Reverse Gear

Duncan Christie-Miller

‘We had one of those’.

‘Never let us down’

‘She was called Marilyn.  Much better when topless’

Just a few of the typical remarks you get from complete strangers when you own a Morris Minor Convertible. Then the opening gambit is followed by a few memories about the brilliant 50s and 60s.

The lack of traffic, the motorists’ camaraderie, the price of petrol, picnics by the A303, the girlfriend.

Funnily enough there are no memories of leaking hoods, the inefficient heater or having to demist the windscreen every few minutes in the winter plus the agonisingly slow wipers … ah! Selective Memories.

I am writing this with one eye on Vera.  She is my ‘new’ 1960s Moggie convertible. What a girl! What a wonderful exhaust noise! And she will cruise at 50 mph. Yes … 50 mph! I am going to forget that her wipers and indicators failed on the M25 recently in heavy rain beset by charging leviathans covering us in drenching billows of spume and grit.

You see, there were benefits to motoring and life in those days. You planned your trips. Everyone recalled petrol rationing and thus were careful about getting lost and wasting both fuel and time. You could read a map. Indeed, you had to be able to read a map.

If you raised the bonnet you could identify the important bits – and see them clearly. A raised bonnet also indicated that you needed help and soon someone would draw up alongside and ask if you needed assistance. Or an AA man on a BSA with sidecar would appear, salute you and politely sort out your problem – normally electrical or the dreaded dirty fuel or misaligned points or an old spark plug. And then there was a chance to discover your father and he served together in the RASC in Italy.

You carried a tool kit, a spare can of petrol, some rags for wiping the dipstick and if you ventured abroad you proudly stuck on your GB plate and those odd shaped black templates on the headlights to alter the beam.  Not that Vera’s lights would actually blind anyone but it was a gesture that you were a proper motorist on an adventure across the Channel. You just hoped that there was no fog otherwise Europe would be cut off.

Do you recall searching for the pedal that dipped the lights while the oncoming car flashed you and if you could hear him swear at you as he passed you with his King of the Road headlights blazing away?

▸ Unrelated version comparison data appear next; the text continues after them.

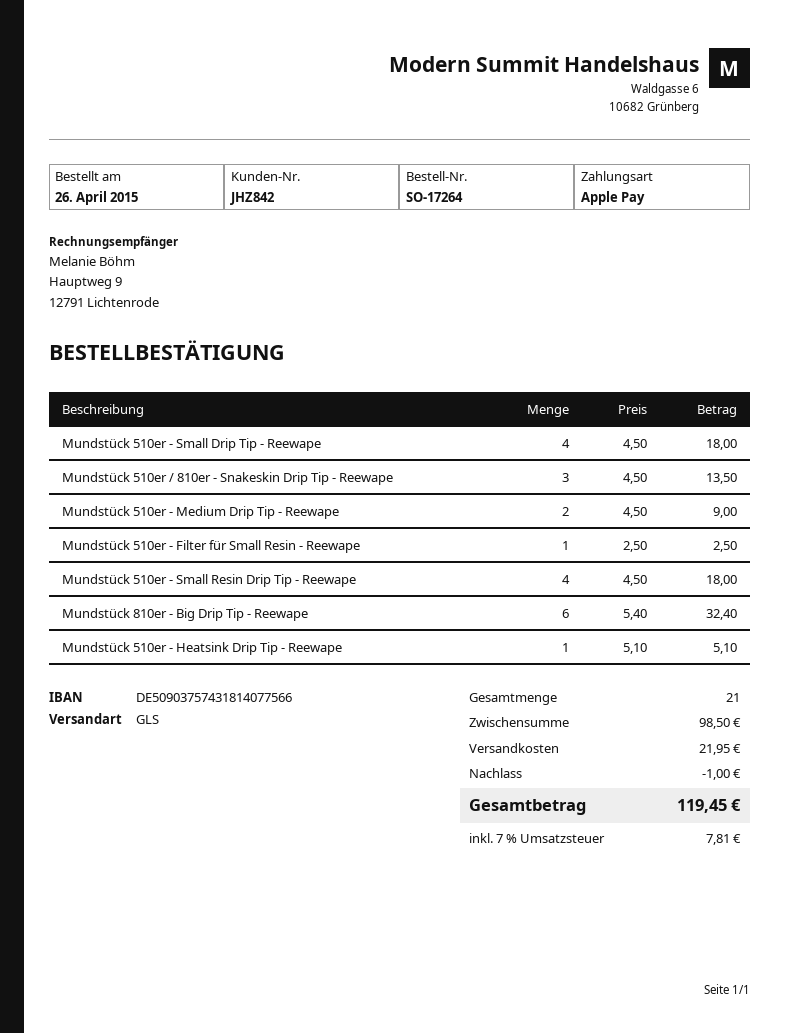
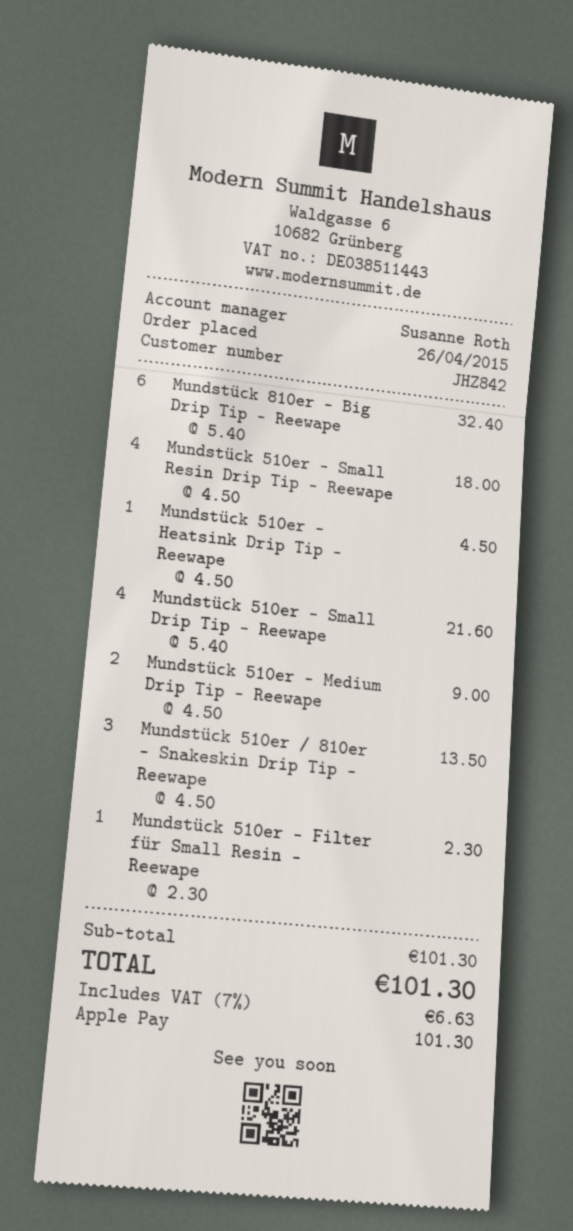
Mundstück 510er - Small Drip Tip - Reewape: 4 x 4.50 = 18.00 -> 4 x 5.40 = 21.60
Mundstück 510er - Filter für Small Resin - Reewape: 1 x 2.50 = 2.50 -> 1 x 2.30 = 2.30
Mundstück 510er - Heatsink Drip Tip - Reewape: 1 x 5.10 = 5.10 -> 1 x 4.50 = 4.50
subtotal: 98.50 -> 101.30
discount: 1.00 -> none
shipping: 21.95 -> none
tax: 7% = 7.81 -> 7% = 6.63
total: 119.45 -> 101.30

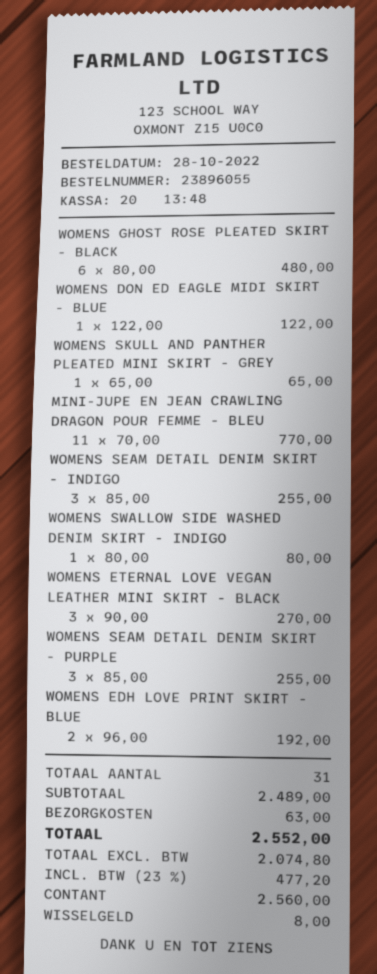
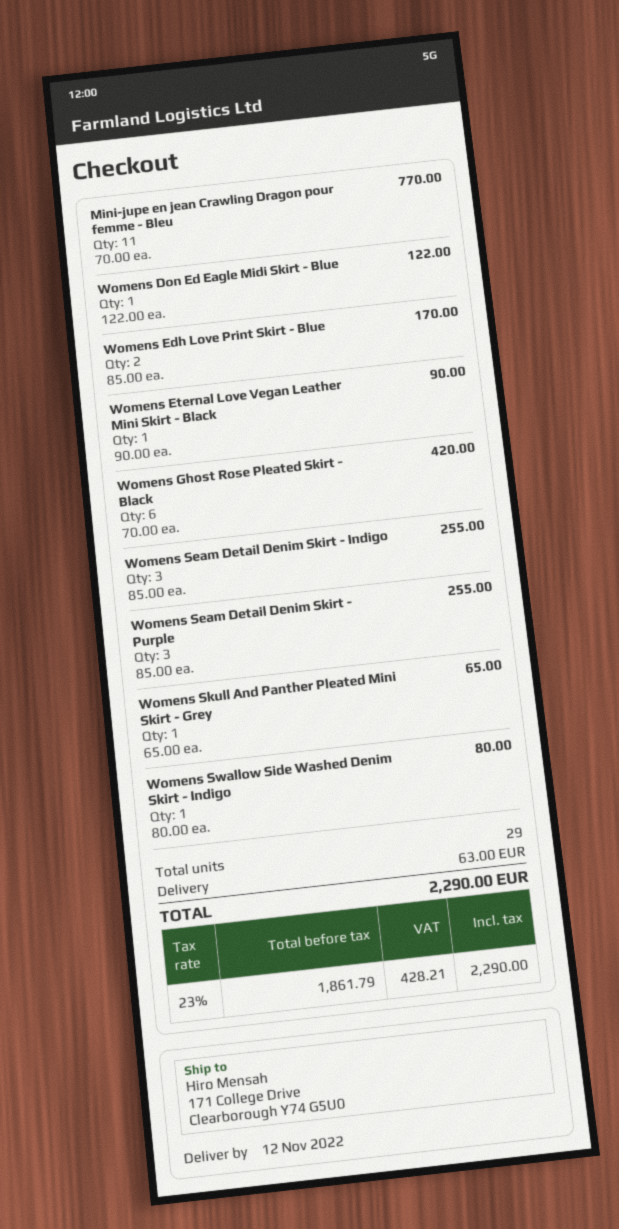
WOMENS GHOST ROSE PLEATED SKIRT - BLACK: 6 x 80.00 = 480.00 -> 6 x 70.00 = 420.00
WOMENS ETERNAL LOVE VEGAN LEATHER MINI SKIRT - BLACK: 3 x 90.00 = 270.00 -> 1 x 90.00 = 90.00
WOMENS EDH LOVE PRINT SKIRT - BLUE: 2 x 96.00 = 192.00 -> 2 x 85.00 = 170.00
total quantity: 31 -> 29
net: 2074.80 -> 1861.79
tax: 23% = 477.20 -> 23% = 428.21
total: 2552.00 -> 2290.00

There were brilliant bacon sandwiches for sale at roadside caffs and the strawberries you bought just after Stonehenge actually tasted of … well, strawberries.

There were some cars with seatbelts, but they were for weaklings. Anyway, if you wore them you could not turn around and thump the kids in the back who after six minutes both asked ‘Are we there yet?’ and needed a wee stop. On many occasions you saw a small piece of roadside theatre with a britches-less child, a concerned mother and an apparently indifferent father enacting a ritual of pants down and pee or head down and be sick. And if there was dog present it would be lolling out of the rear window with an enormous tongue curling back in the wind showing off its central parting.

I once chased an open car with a good looking blonde in the passenger seat only to discover it was an Afghan hound.

Of course, you could drink and drive. How any pubs survived the new drink/drive laws remains a mystery. Perhaps, the police are human after all? They did not look like Stormtroopers then and were all akin to PC49 and Sergeant Dixon. Well, nearly all of them.

Did you learn to drive on a disused airfield with your father tensed up and imploring you to ‘DOUBLE DECLUTCH YOU IDIOT’ while kangarooing along the dispersal strip in a series of ever increasing bounds that would have won an Olympic medal for the hop, skip and jump? Of course, you passed your test first time? Perhaps you failed after reacting too slowly to the examiner thumping the dashboard with his clipboard as a sign that he needed an EMERGENCY STOP NOW! Or was it the three- point turn and the parallel parking? Most men failed first time. Most women passed first time. Discuss that if you dare.

As you turn on the air conditioning, relax into your leather armchair, tune to Classic FM and waft home on tyres with the grip of a gorilla – perhaps recalling that skid in the wet outside Torquay during a wet Bank Holiday on your nearly slick Dunlops – just think of the good old days.